Exercise instructions - Write out exactly the lines running from the one with "text: Market ->" to the end of the data, including both of those lines and excluding pictures.

[Data extracted from a collection]

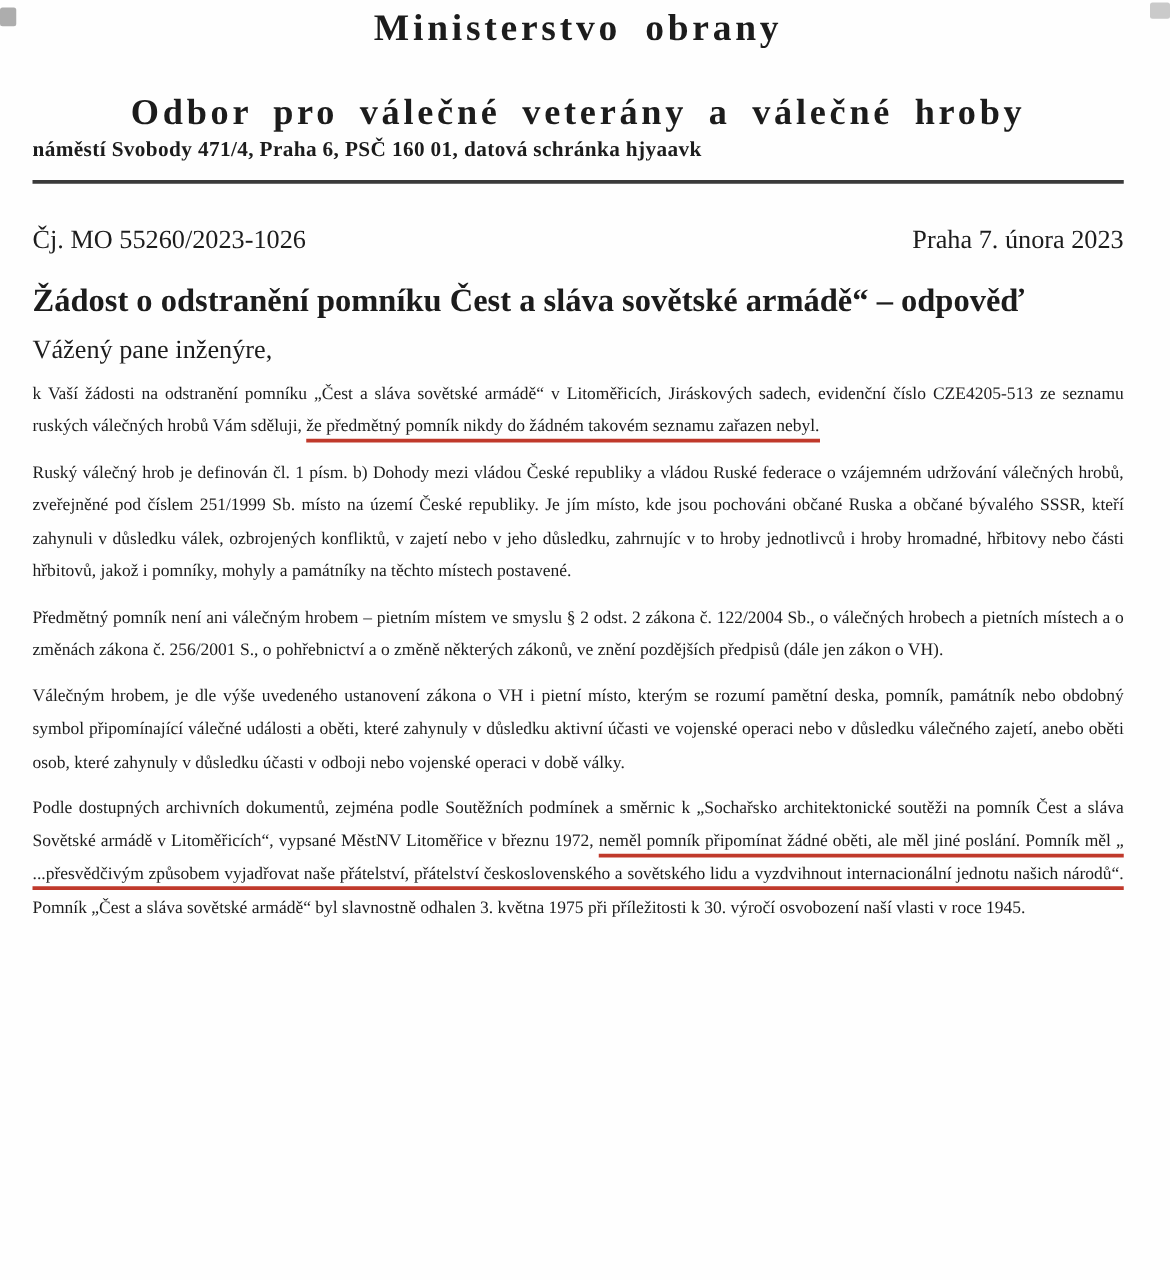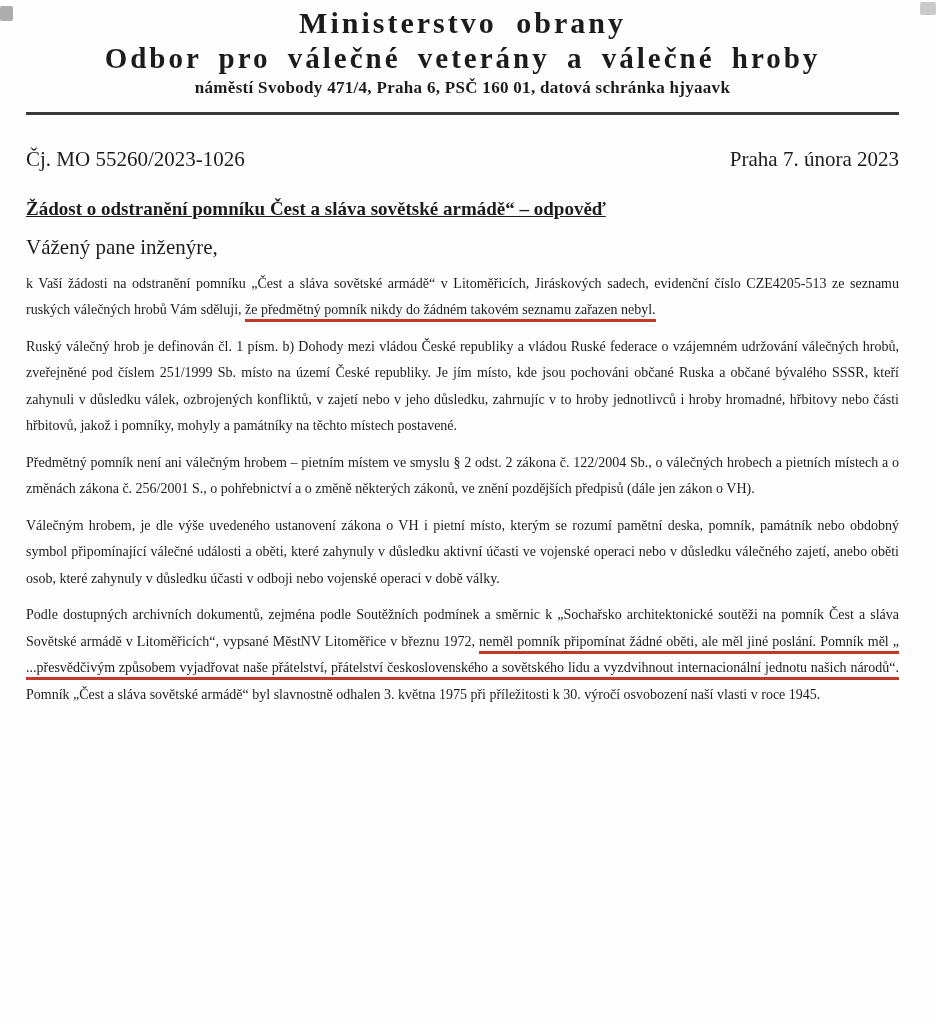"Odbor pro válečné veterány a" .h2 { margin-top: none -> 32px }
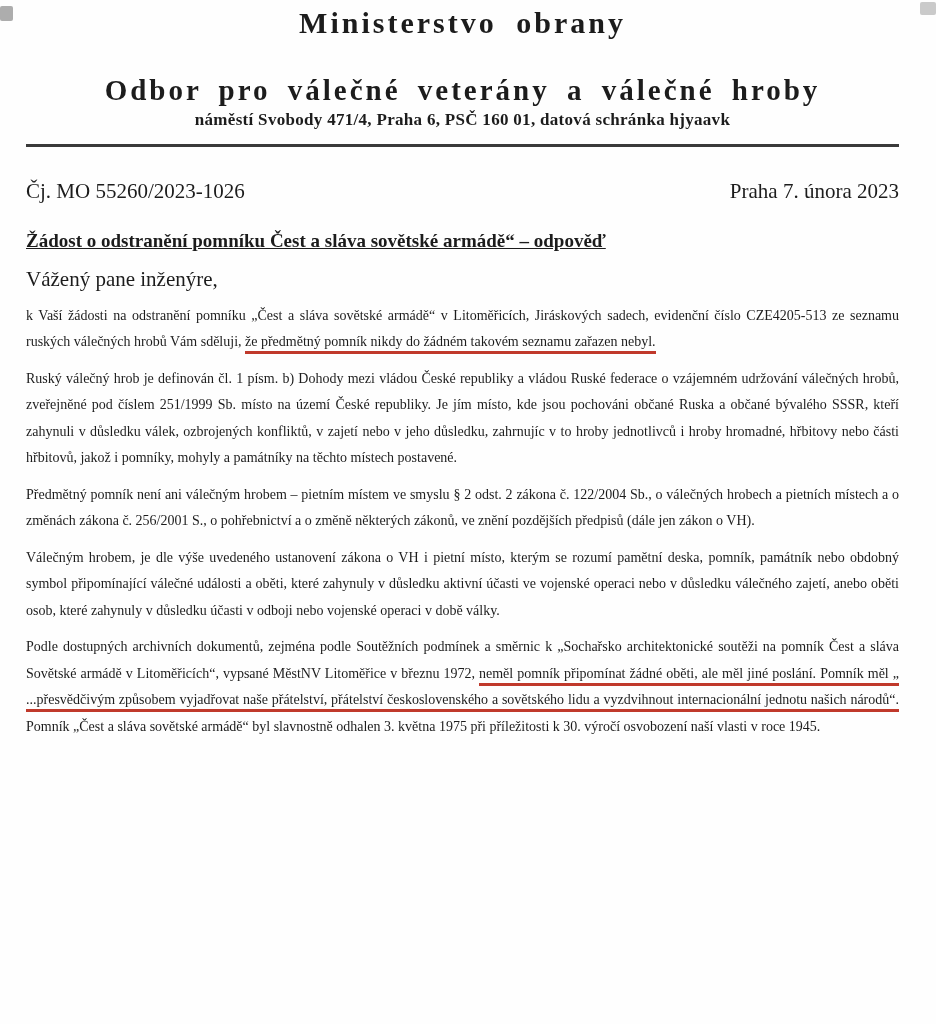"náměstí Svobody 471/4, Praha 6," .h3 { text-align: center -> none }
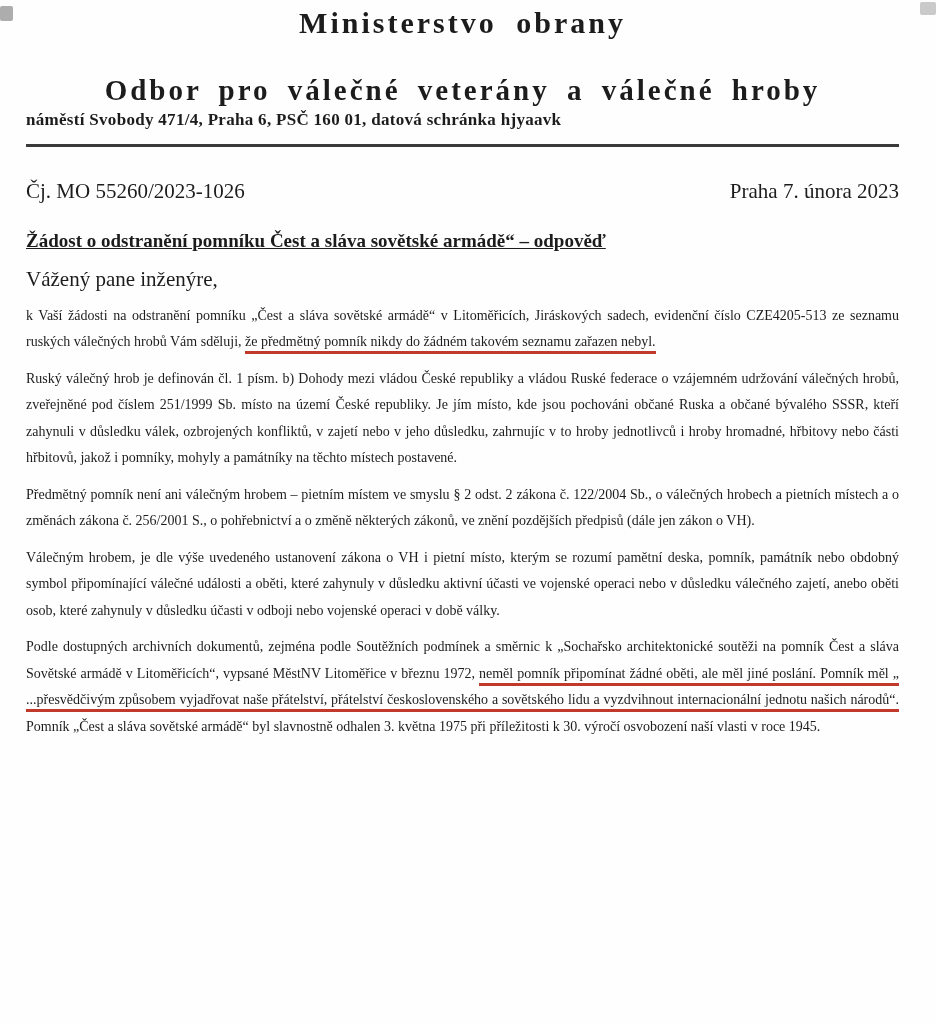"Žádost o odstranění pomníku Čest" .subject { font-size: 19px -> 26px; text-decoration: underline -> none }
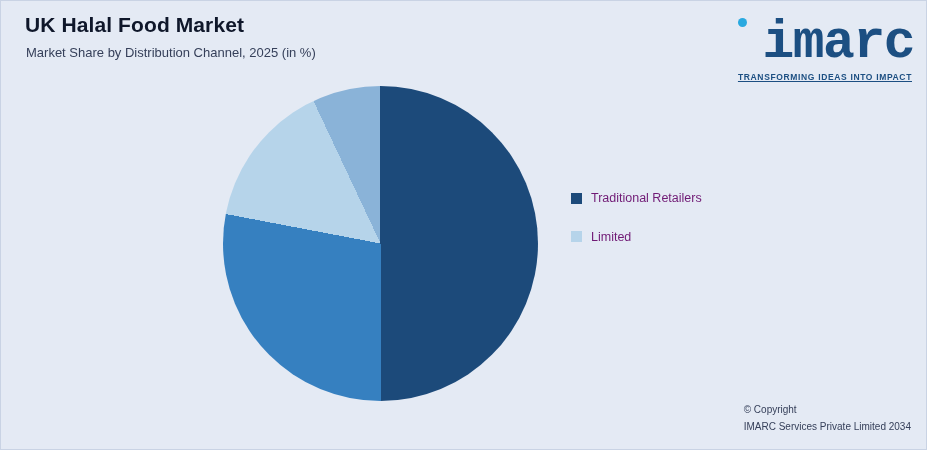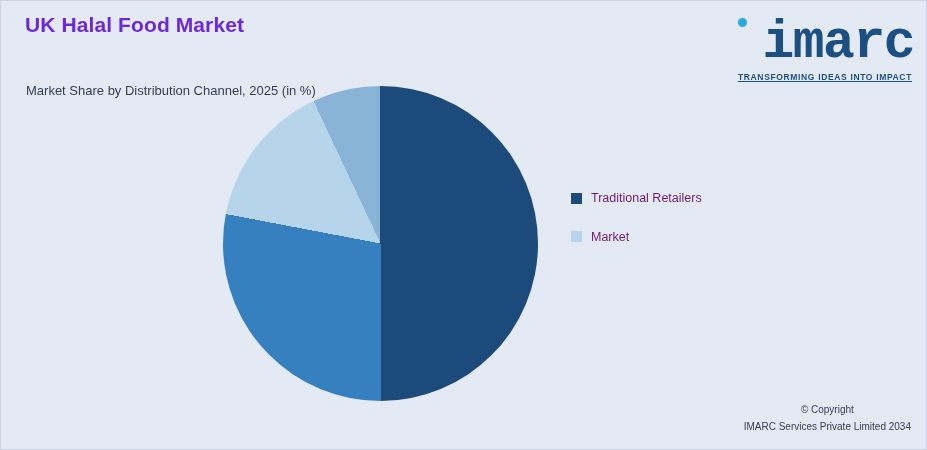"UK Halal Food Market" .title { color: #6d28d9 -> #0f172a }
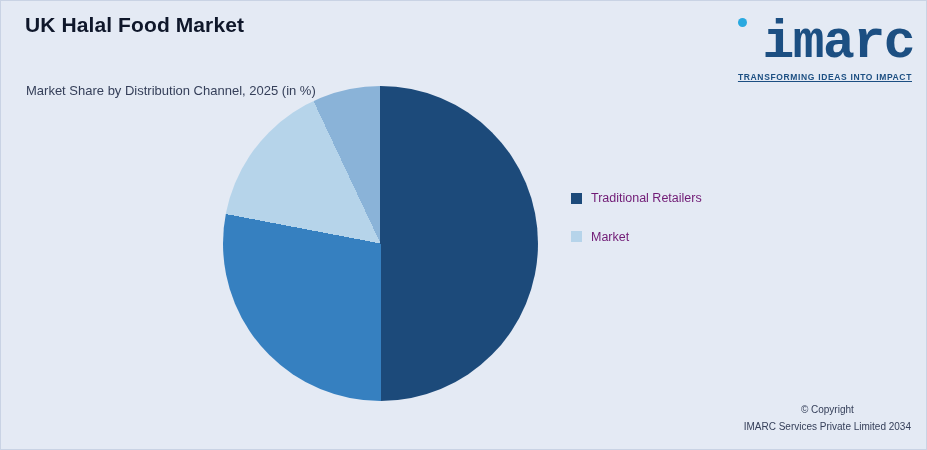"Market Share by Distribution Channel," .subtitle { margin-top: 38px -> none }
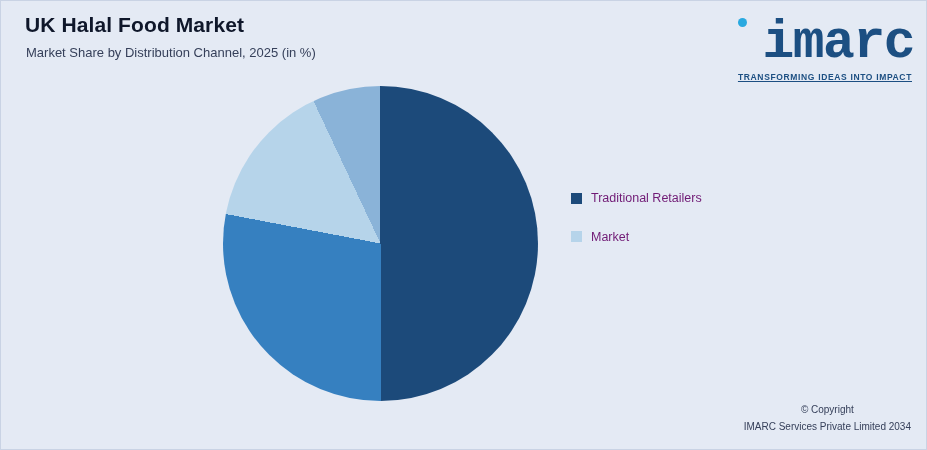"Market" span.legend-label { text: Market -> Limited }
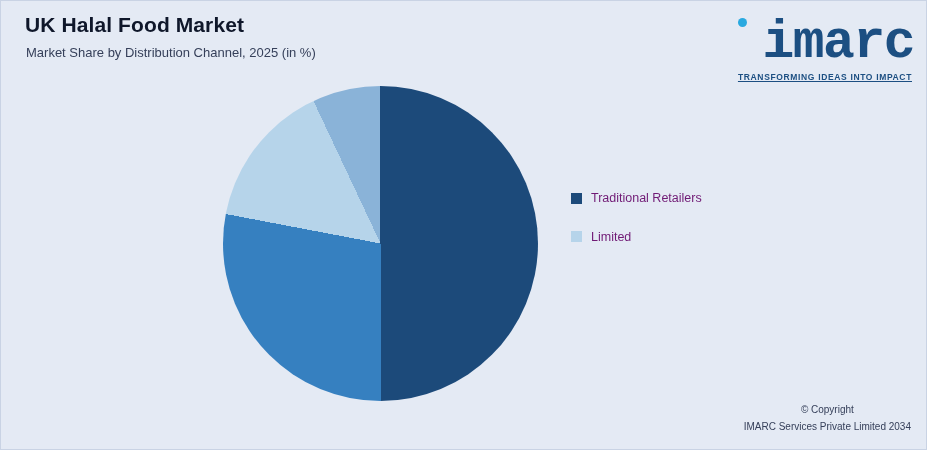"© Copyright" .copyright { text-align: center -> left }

Response box -
"Market" span.legend-label { text: Market -> Limited }
"© Copyright" .copyright { text-align: center -> left }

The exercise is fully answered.